At my job, we sometimes need to write a PDF to memory instead of disk because we need to merge an overlay on to it. By writing to memory, we can speed up the process since we won’t have the extra step of writing the file to disk and than reading it back into memory again. Sadly, pyPdf’s PdfFileWriter() class doesn’t offer any support for extracting the binary string, so we have to StringIO instead.
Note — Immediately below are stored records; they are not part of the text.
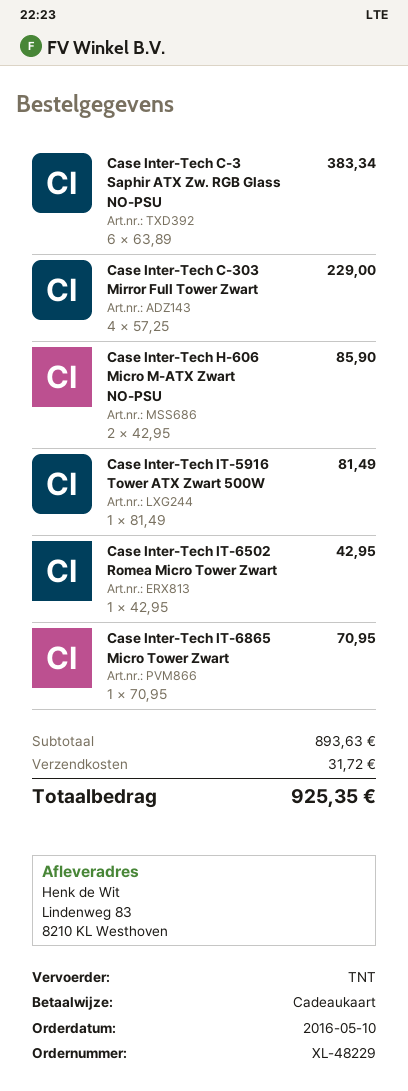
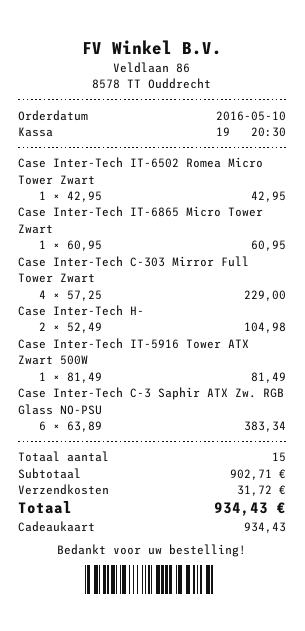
Case Inter-Tech H-606 Micro M-ATX Zwart NO-PSU: 2 x 42.95 = 85.90 -> 2 x 52.49 = 104.98
Case Inter-Tech IT-6865 Micro Tower Zwart: 1 x 70.95 = 70.95 -> 1 x 60.95 = 60.95
subtotal: 893.63 -> 902.71
total: 925.35 -> 934.43

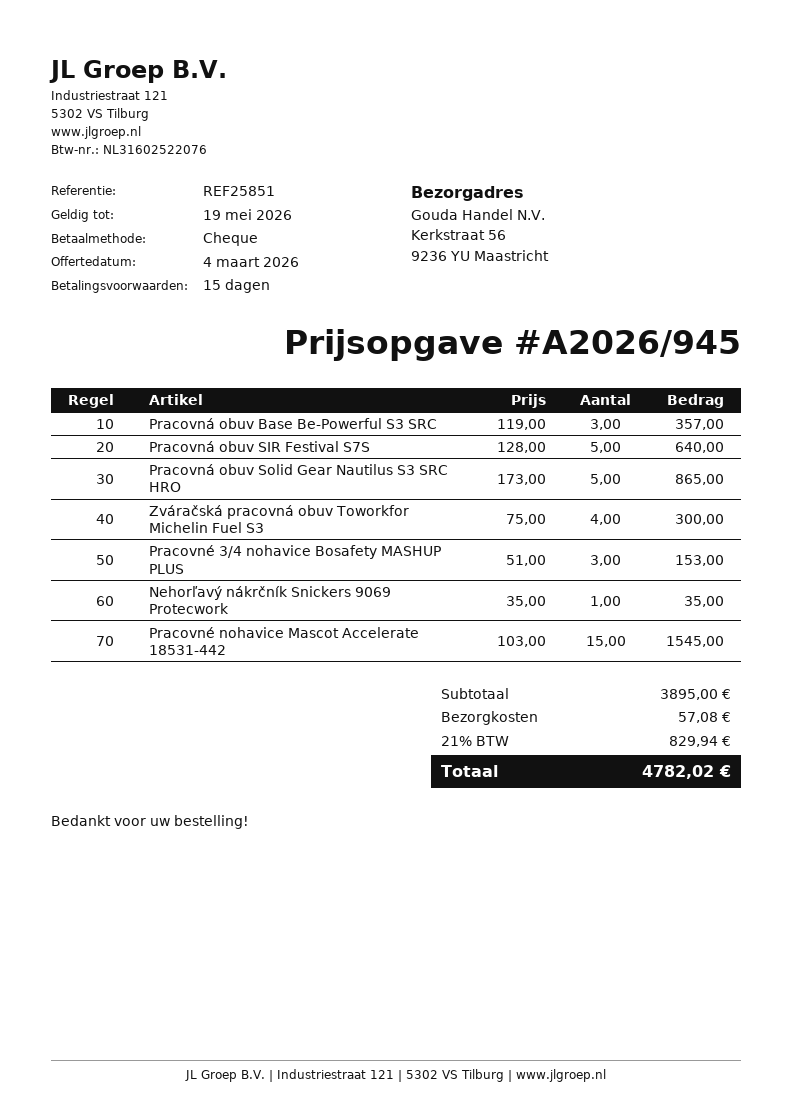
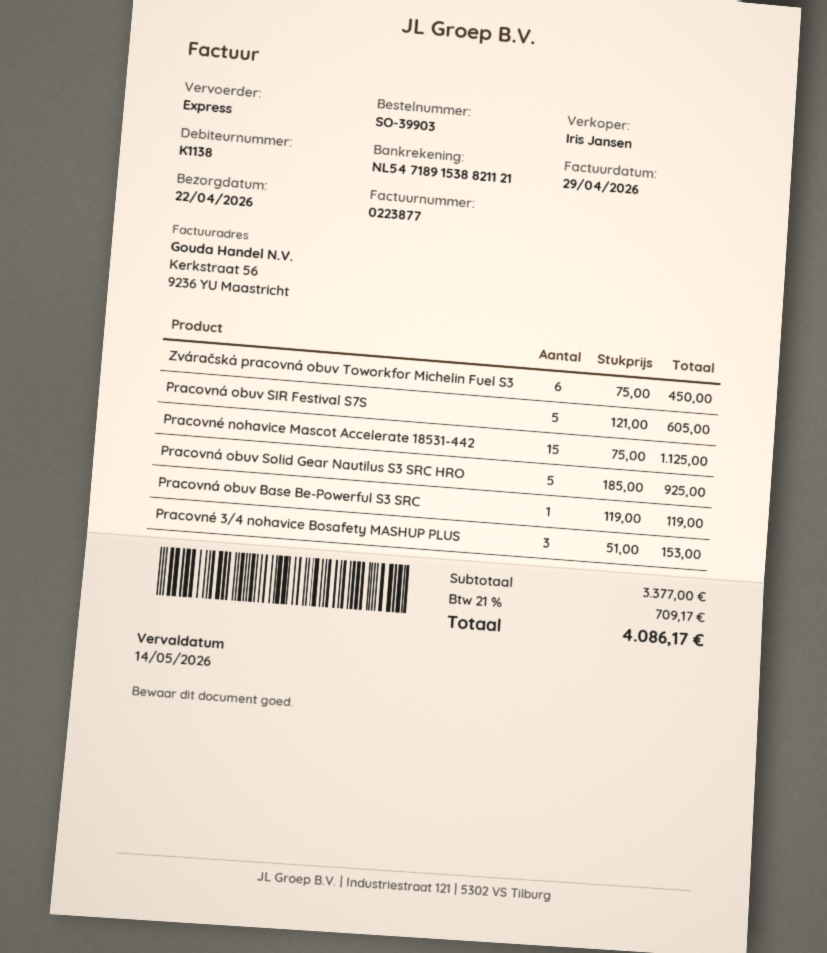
Pracovná obuv Base Be-Powerful S3 SRC: 3 x 119.00 = 357.00 -> 1 x 119.00 = 119.00
Pracovná obuv SIR Festival S7S: 5 x 128.00 = 640.00 -> 5 x 121.00 = 605.00
Pracovná obuv Solid Gear Nautilus S3 SRC HRO: 5 x 173.00 = 865.00 -> 5 x 185.00 = 925.00
Zváračská pracovná obuv Toworkfor Michelin Fuel S3: 4 x 75.00 = 300.00 -> 6 x 75.00 = 450.00
Nehorľavý nákrčník Snickers 9069 Protecwork: 1 x 35.00 = 35.00 -> none
Pracovné nohavice Mascot Accelerate 18531-442: 15 x 103.00 = 1545.00 -> 15 x 75.00 = 1125.00
subtotal: 3895.00 -> 3377.00
shipping: 57.08 -> none
tax: 21% = 829.94 -> 21% = 709.17
total: 4782.02 -> 4086.17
Here’s an example where I merge two PDFs into memory:

import pyPdf
from StringIO import StringIO

#----------------------------------------------------------------------
def mergePDFs(pdfOne, pdfTwo):
    """
    Merge PDFs
    """
    tmp = StringIO()
    
    output = pyPdf.PdfFileWriter()
     
    pdfOne = pyPdf.PdfFileReader(file(pdfOne, "rb"))
    for page in range(pdfOne.getNumPages()):
        output.addPage(pdfOne.getPage(page))
    pdfTwo = pyPdf.PdfFileReader(file(pdfTwo, "rb"))
    for page in range(pdfTwo.getNumPages()):
        output.addPage(pdfTwo.getPage(page))
        
    output.write(tmp)
    return tmp.getvalue()
    

if __name__ == "__main__":
    pdfOne = '/path/to/pdf/one'
    pdfTwo = '/path/to/pdf/two'
    pdfObj = mergePDFs(pdfOne, pdfTwo)

As you can see, all you need to do is create a StringIO() object, add some pages to the PdfFileWriter() object and then write the data to your StringIO object. Then to extract the binary string, you have to call StringIO’s getvalue() method. Simple, right? Now you have a file-like object in memory that you can use to add more pages to or overlay OMR mark on or whatever.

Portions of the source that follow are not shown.